Harness-delta evidence
If the change touches .maestro/, policies/, skills/, or hooks/, record a harness-delta evidence row at task close in addition to the product-side verification. The 7-rung validation ladder and harness-specific checks: .maestro/docs/VALIDATION_LADDER.md.
After the verdict (when PASS or HUMAN)
| Topic | Reference |
|---|
| Auto-merge predicates, review acknowledgement, verdict override | reference/auto-merge.md |
| Deploy gate, runtime signals, cross-task conflict, rollback witness | reference/deploy-and-runtime.md |
These steps run after the verdict computes; they decide whether the change ships, not whether the work is done.

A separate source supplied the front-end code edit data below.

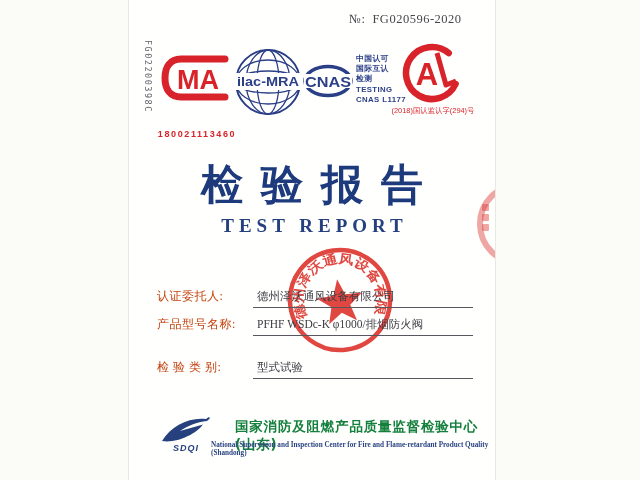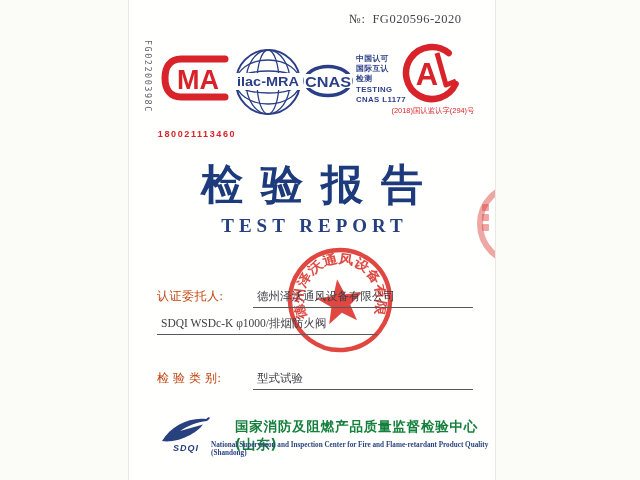--- a/index.html
+++ b/index.html
@@ -139,6 +139,7 @@
       <span class="val">德州泽沃通风设备有限公司</span>
     </div>
     <div class="row row2">
+      <span class="lbl">产品型号名称:</span>
       <span class="val">SDQI WSDc-K φ1000/排烟防火阀</span>
     </div>
     <div class="row row3">

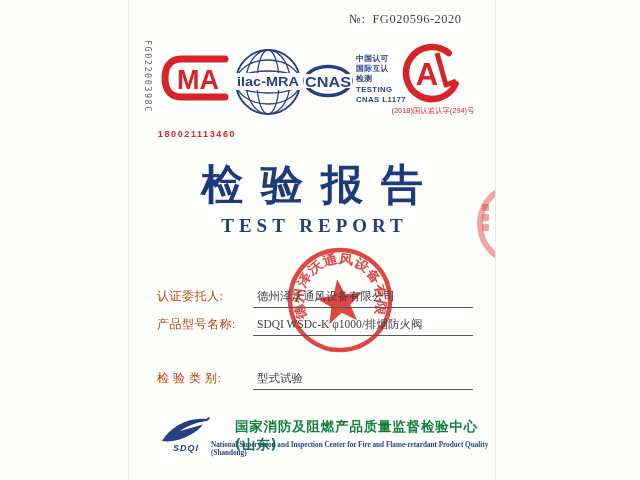--- a/index.html
+++ b/index.html
@@ -140,7 +140,7 @@
     </div>
     <div class="row row2">
       <span class="lbl">产品型号名称:</span>
-      <span class="val">SDQI WSDc-K φ1000/排烟防火阀</span>
+      <span class="val">PFHF WSDc-K φ1000/排烟防火阀</span>
     </div>
     <div class="row row3">
       <span class="lbl">检 验 类 别:</span>

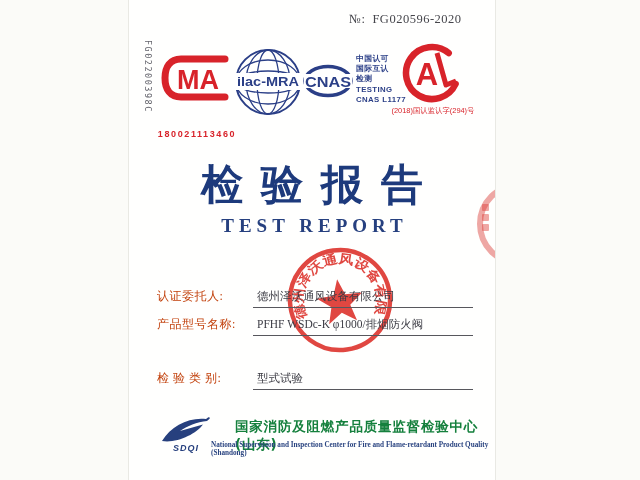--- a/index.html
+++ b/index.html
@@ -52,7 +52,7 @@
             font-family:"Liberation Serif",serif;padding-bottom:3px;}
   .row .val{width:216px;border-bottom:1.5px solid #57575d;font-size:11.5px;color:#3c3c44;
             font-family:"Liberation Serif",serif;padding:0 0 3px 4px;min-height:15px;}
-  .row1{top:288px}.row2{top:316px}.row3{top:370px}
+  .row1{top:288px}.row2{top:316px}.row3{top:359px}
 
   
   .sdqi-svg{position:absolute;left:30px;top:414px;}

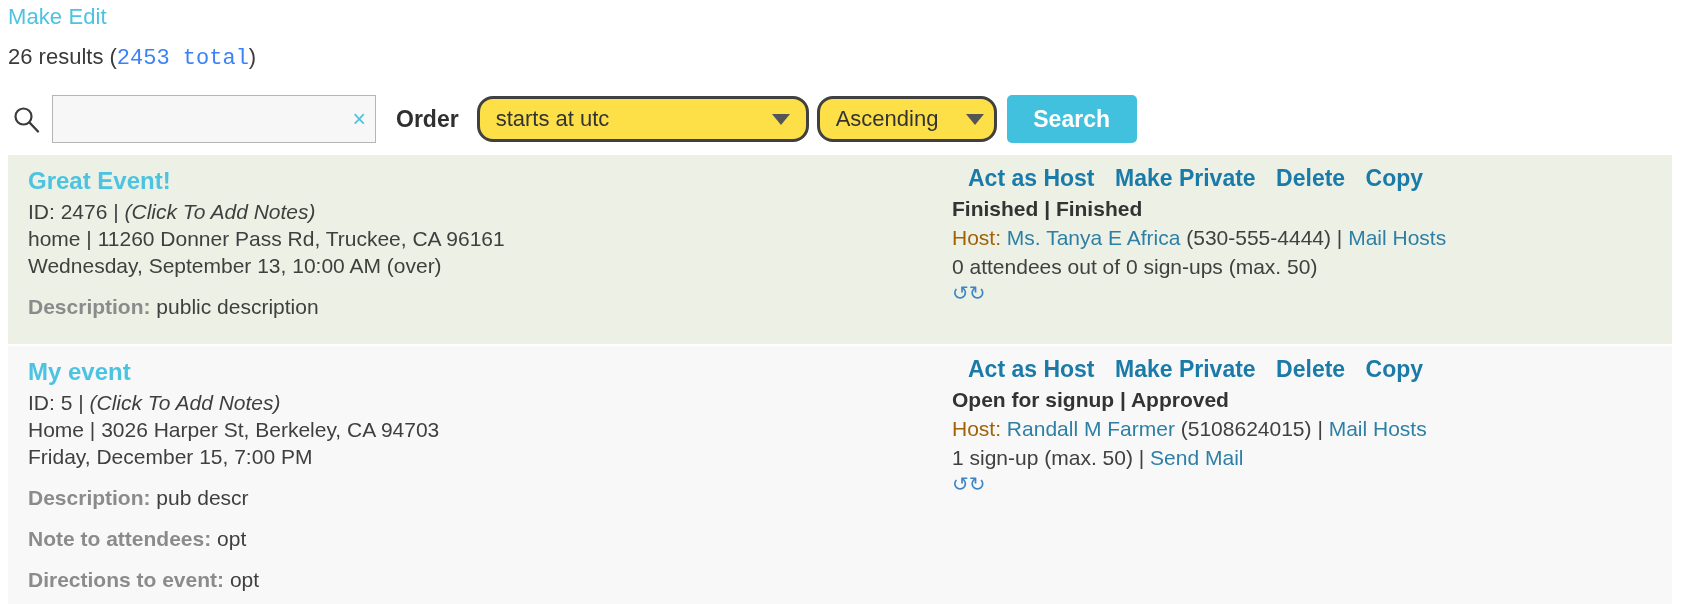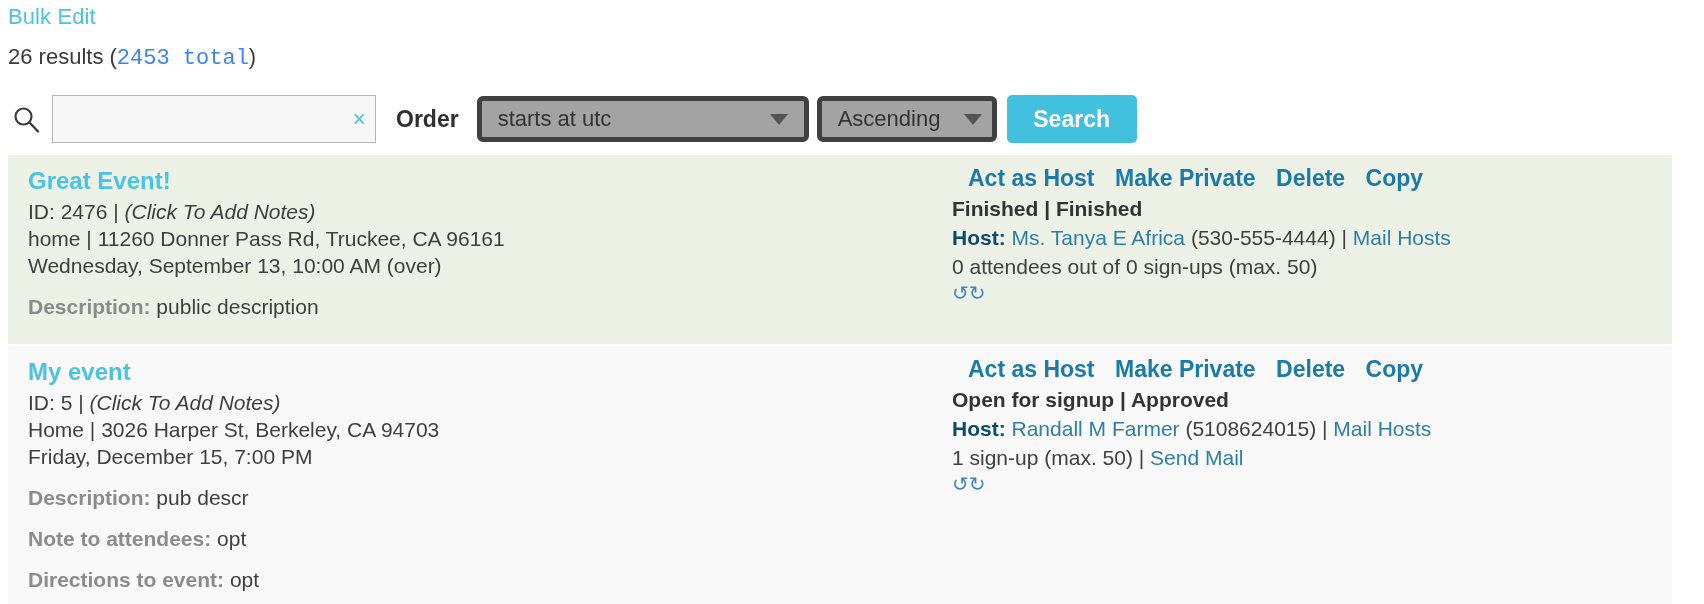--- a/index.html
+++ b/index.html
@@ -162,7 +162,7 @@
 
 <div class="page">
 
-  <div class="breadcrumb">Bulk Edit</div>
+  <div class="breadcrumb">Make Edit</div>
 
   <div class="results-line"><span>26 results (</span><span class="total">2453 total</span><span>)</span></div>
 

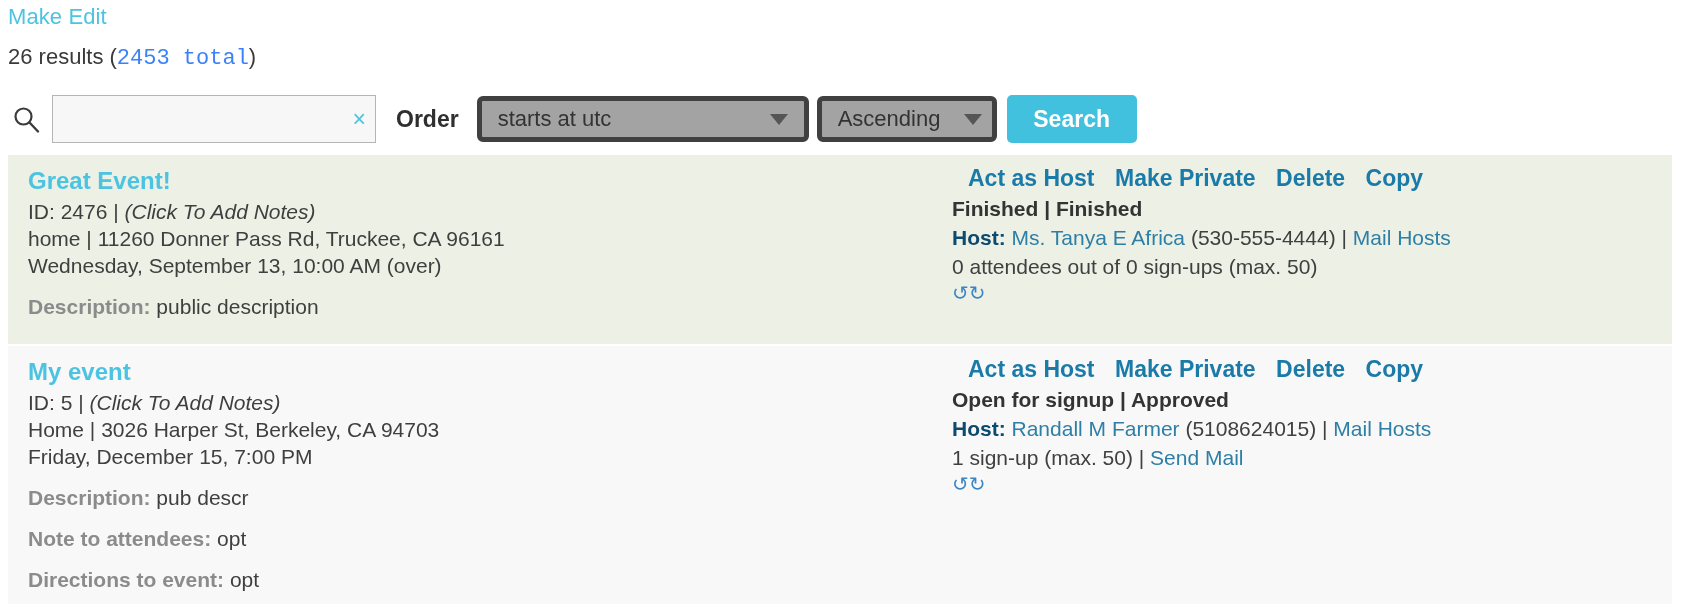--- a/index.html
+++ b/index.html
@@ -68,9 +68,9 @@
   .select-box {
     position: relative;
     height: 46px;
-    border: 5px solid #404040;
-    border-radius: 6px;
-    background: #a3a3a3;
+    border: 3px solid #404040;
+    border-radius: 16px;
+    background: #fde047;
     display: flex; align-items: center;
     padding: 0 10px 0 16px;
     cursor: pointer;

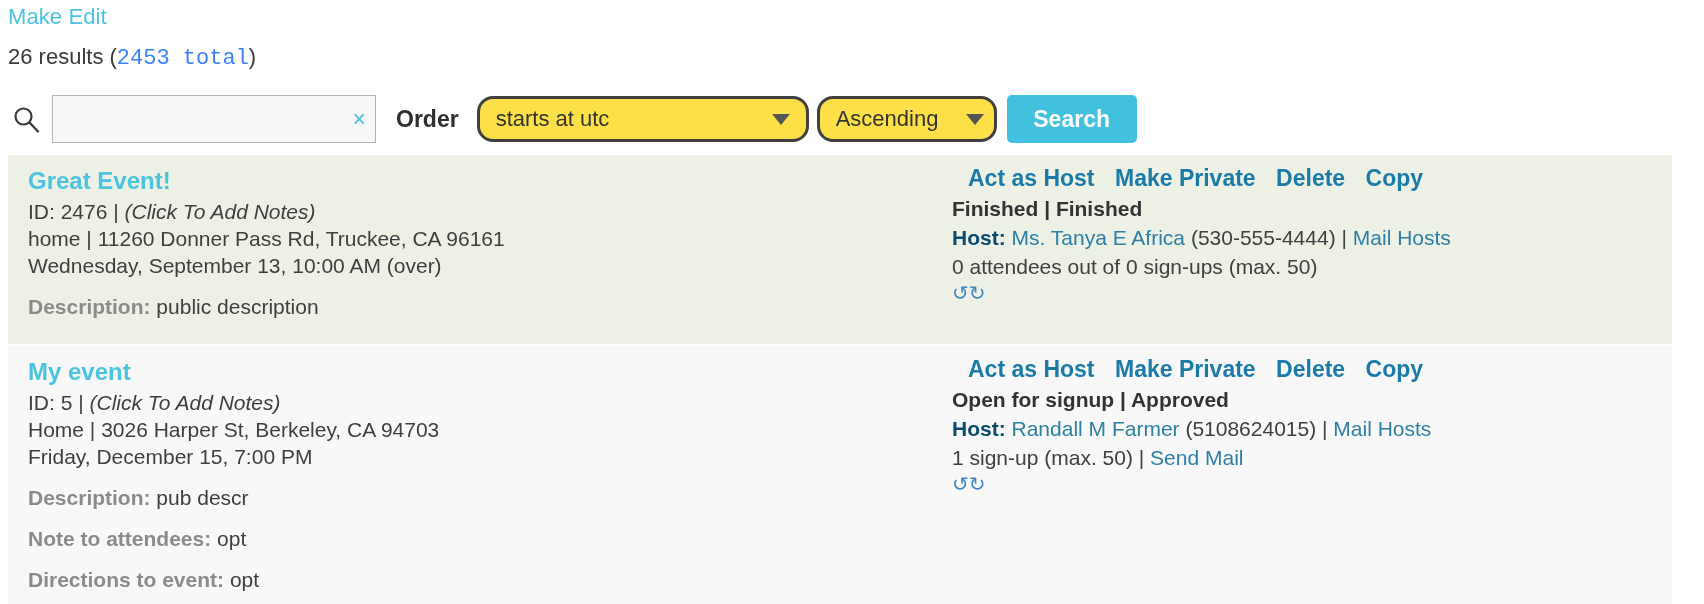--- a/index.html
+++ b/index.html
@@ -146,7 +146,7 @@
   .hostline {
     font-size: 21px; color: #404040; margin-top: 5px; white-space: nowrap;
   }
-  .hostline .k { font-weight: bold; color: #0c4a6e; }
+  .hostline .k { font-weight: normal; color: #a16207; }
   .hostline a { color: #2d7fa5; text-decoration: none; cursor: pointer; }
   .signups {
     font-size: 21px; color: #404040; margin-top: 5px; white-space: nowrap;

maestro task observe is the dev-time inspection counterpart (one-shot PromQL or last-N log lines). It does not gate any verdict — runtime check is what samples a Spec's runtime_signals for pre-ship evidence. Use task observe when you want to look at metrics or logs while debugging, and reach for runtime check only when the Spec declares signals that must be witnessed before shipping. See maestro-task for the task observe flag surface.
Reference map
The reference files are one level deep — do not link onward from inside them. Read the file that matches your current step.
reference/witness-levels.md — witness ladder, default autopilot thresholds, evidence kinds.
reference/trust-verifier.md — the 8 deterministic checks, severity semantics, architecture-lint rules, exit codes.
reference/plan-and-proof.md — plan-check protocol and ProofMap verb; the two coverage gates that bracket implementation.
reference/verdict.md — verdict semantics, reason-field diagnostics, cost-budget monitoring, AI Reviewer (Rule 1 veto-only), threat-model production.
reference/auto-merge.md — merge auto predicates, review acknowledgement, verdict override authorization.
reference/deploy-and-runtime.md — deploy gate, runtime signals, cross-task conflict evidence, rollback witness (Rule 10).
Hand off cleanly
The next phase after this skill depends on the verdict:
- PASS → return to
maestro-task step 6 and run maestro task ship <id> (or alias maestro ship <id>).
- FAIL → stay in the implement → verify loop in
maestro-task. Do not hand off — fix the cited findings and re-run.
- HUMAN → surface to the user with the recorded reason; do not retry without guidance.
- BLOCK → the next agent enters via
maestro-handoff and reads the task:block envelope. Surface block_reason and stop.
Pass a computed verdict envelope with evidence attached — not a partial check. Do not invoke implementation, spec authoring, or planning from this skill.
MCP tools (when available)
Verification verbs are also exposed via MCP for runtimes that prefer structured tool calls. The MCP layer is a thin wrapper; semantics match the CLI exactly.
| MCP tool | CLI equivalent | Notes |
|---|
maestro_verdict_show | maestro verdict show --task <id> | Returns code: VERDICT_NOT_FOUND when no verdict has been computed. |
maestro_verdict_request | maestro verdict request --task <id> | Same PASS / FAIL / HUMAN / BLOCK decision tree. |
maestro_contract_show | maestro contract show --task <id> | Optional version argument for historical reads. |
maestro_contract_amend | maestro contract amend --task <id> | addPaths / removePaths arrays + reason. |
maestro_policy_check | maestro policy check --task <id> | Returns effective risk class and required witness level. |
maestro_evidence_record | maestro evidence record --task <id> | Structured input for command and manual-note only; richer kinds (ai-review, threat-model, plan-check, deploy-readiness, rollback-exercised, cross-task-conflict, runtime-signal, review-ack, verdict-override) require the CLI. |
When acting through MCP, the return shapes are JSON; do not parse them as CLI text. CLI exit codes have no MCP analog — success vs failure is signalled by the tool result's isError flag and code string.